Where does the money go? Explaining our Library Membership Programme

Libraries and Open Access Feb 23, 2024


Open Book Publishers is a non-profit, open access press. All our books are open access from the date of publication, as well as being available to buy in print and EPUB formats. Any author can publish with us without payment of a fee, provided their book passes our peer review processes.

Libraries can support Open Book Publishers by joining our Library Membership Programme, contributing a small annual fee (£300-£700pa in the UK, depending on the size of the institution) in return for benefits including free access to over 300 scholarly publications in EPUB formats that we would usually charge for, discounts for hard copies, high-quality metadata and more.

But most importantly, by joining the programme, libraries and their users support authors to publish open access books without being charged a fee.

Library Membership Programme: How it works

The Library Membership Programme is not a read-and-publish deal.

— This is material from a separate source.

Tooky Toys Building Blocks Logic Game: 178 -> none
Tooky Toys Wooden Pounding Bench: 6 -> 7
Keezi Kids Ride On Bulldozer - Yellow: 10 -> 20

It is a collective library support programme. Any author can publish with OBP without paying a fee, and the Library Membership Programme is a crucial aspect of making that happen.

We keep each individual library contribution low, and collectively they add up. The average cost to us to publish a book is £5,500.

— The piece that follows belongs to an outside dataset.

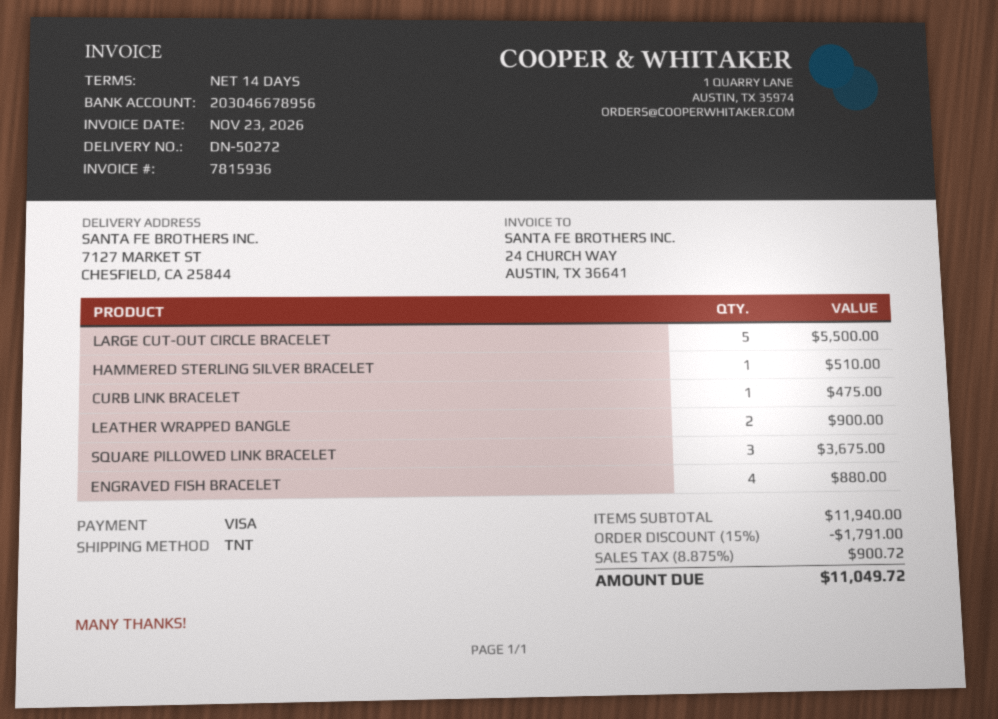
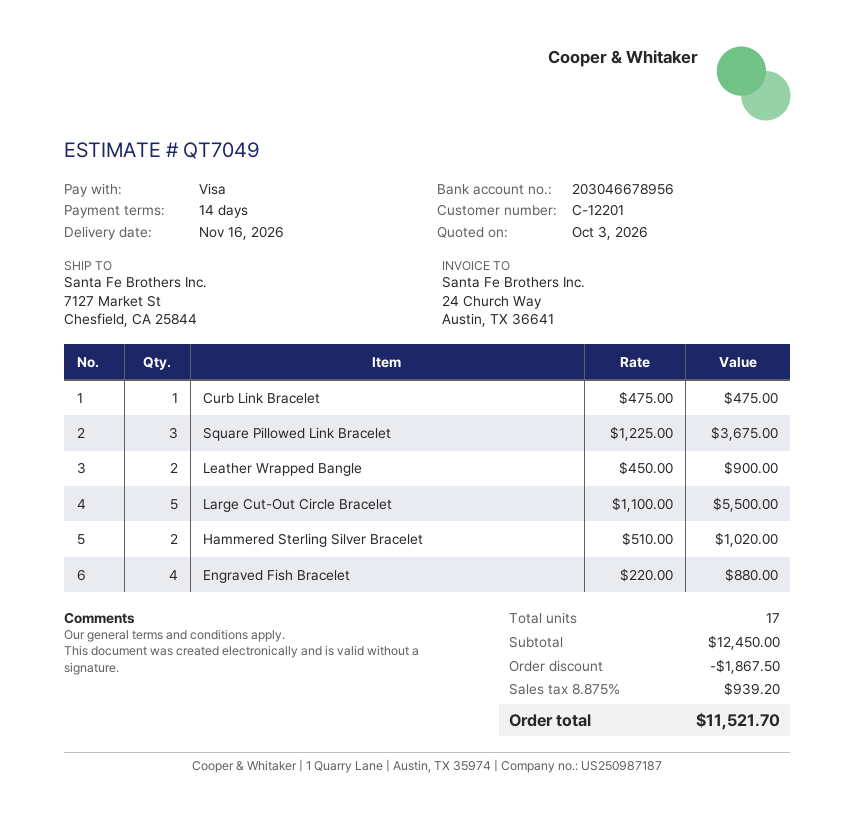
HAMMERED STERLING SILVER BRACELET: 1 for 510.00 -> 2 for 1020.00
subtotal: 11940.00 -> 12450.00
discount: 1791.00 -> 1867.50
tax: 8.875% = 900.72 -> 8.875% = 939.20
total: 11049.72 -> 11521.70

A table showing a breakdown of costs as follows: Final proofreading and indexing: £2,100; Typesetting: £1000; Cover design: £150; Generating digital editions & website maintenance: £350; Distribution and retailing: £300; Marketing: £500; Overheads: £1,100; Total: £5,500
OBP: average book production costs

The highest level of Library Membership contribution in the UK is £700 – a small fraction of the cost of publishing one book. Yet, collectively, the Library Membership Programme helps to support us in publishing (last year) 49 open access books without charging authors a Book Processing Charge (BPC).

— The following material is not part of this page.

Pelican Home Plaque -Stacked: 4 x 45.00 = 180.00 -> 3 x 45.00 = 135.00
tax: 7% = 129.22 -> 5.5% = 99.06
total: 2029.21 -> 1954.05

We think this is a much better system than charging authors expensive fees.

Does the Library Membership Programme cover all of OBP’s costs?

Succinctly: no.

Below is our revenue for the year 2022-2023 – and you can see that the Library Membership Programme makes up a little over a third of our total revenue.

A graph showing OBP's revenue in 2022-2023 in GBP. It roughly breaks down into thirds: Library Membership Programme: £120,000; Sales: £155,000; Title grants and donations: £112,000
OBP revenue 2022-2023

You can also see that around one-third of our income is made up of title grants and donations. If authors are able to apply for funding to defray the costs of the publication of their book, we ask them to do so. This also enables us to continue publishing the work of authors who have no access to funding.

If you are an author who is not able to apply for funding, no problem – we will publish your book if it passes peer review, thanks to a) the Library Membership Programme, b) grants from authors who are able to apply for them, c) sales from print and EPUB copies of our books.

Our library members are a vital part of enabling any author to publish with us without a fee. So are the funders who can afford to support some of our authors. So are the people who buy our books.

How many of OBP’s books get title grant funding?

In 2022-2023, we published 49 titles (35 monographs, 15 edited volumes and 2 textbooks. Of these:

  • 35 of the books we published had no funding attached;
  • 4 had partial funding;
  • 10 were fully funded.

Without the Library Membership Programme and our income from sales,[1] we would have been able to publish 10 books last year – those 10 books that could attract full funding. Instead, we were able to publish 49 books. The Library Membership Programme is an incredible engine for powering open access book publishing. But – at the moment – it doesn’t cover all of our costs.

This is why we ask all authors to apply for funding to defray the costs of publishing their book, if they are able to do so – even if their institution is already a part of our Library Membership Programme.

If an institution belongs to the Library Membership Programme, do their authors get special benefits?

All our authors get the best service we can offer them. Authors whose institution belongs to our Library Membership Programme don’t get bumped up the queue, they don’t get their book published if it doesn’t pass peer review, and we don’t turn authors down from publishing with us if they don’t belong to an institution that’s a library member.  

This is because we believe there should never be financial barriers to authorship, just as there should never be barriers to readership. The Library Membership Programme is designed to help dismantle those barriers, not to create new ones based on an institution’s ability to pay.

Thank you to all our Library Members

Finally, a huge thank you to all of our Library Members! Libraries that join our Library Membership Programme are helping to do something amazing: to enable any author, from anywhere in the world, publish an OA book with us without having to pay a fee. So far, that is 330 books and counting. We thank you all!


[1] Our income from sales is, of course, higher if we can publish more books – so by enabling us to publish more books, the Library Membership Programme also has the effect of increasing the amount we can earn from sales, which further increases the number of books we can publish without charging authors.

Lucy Barnes

Lucy Barnes is Senior Editor and Outreach Coordinator at Open Book Publishers.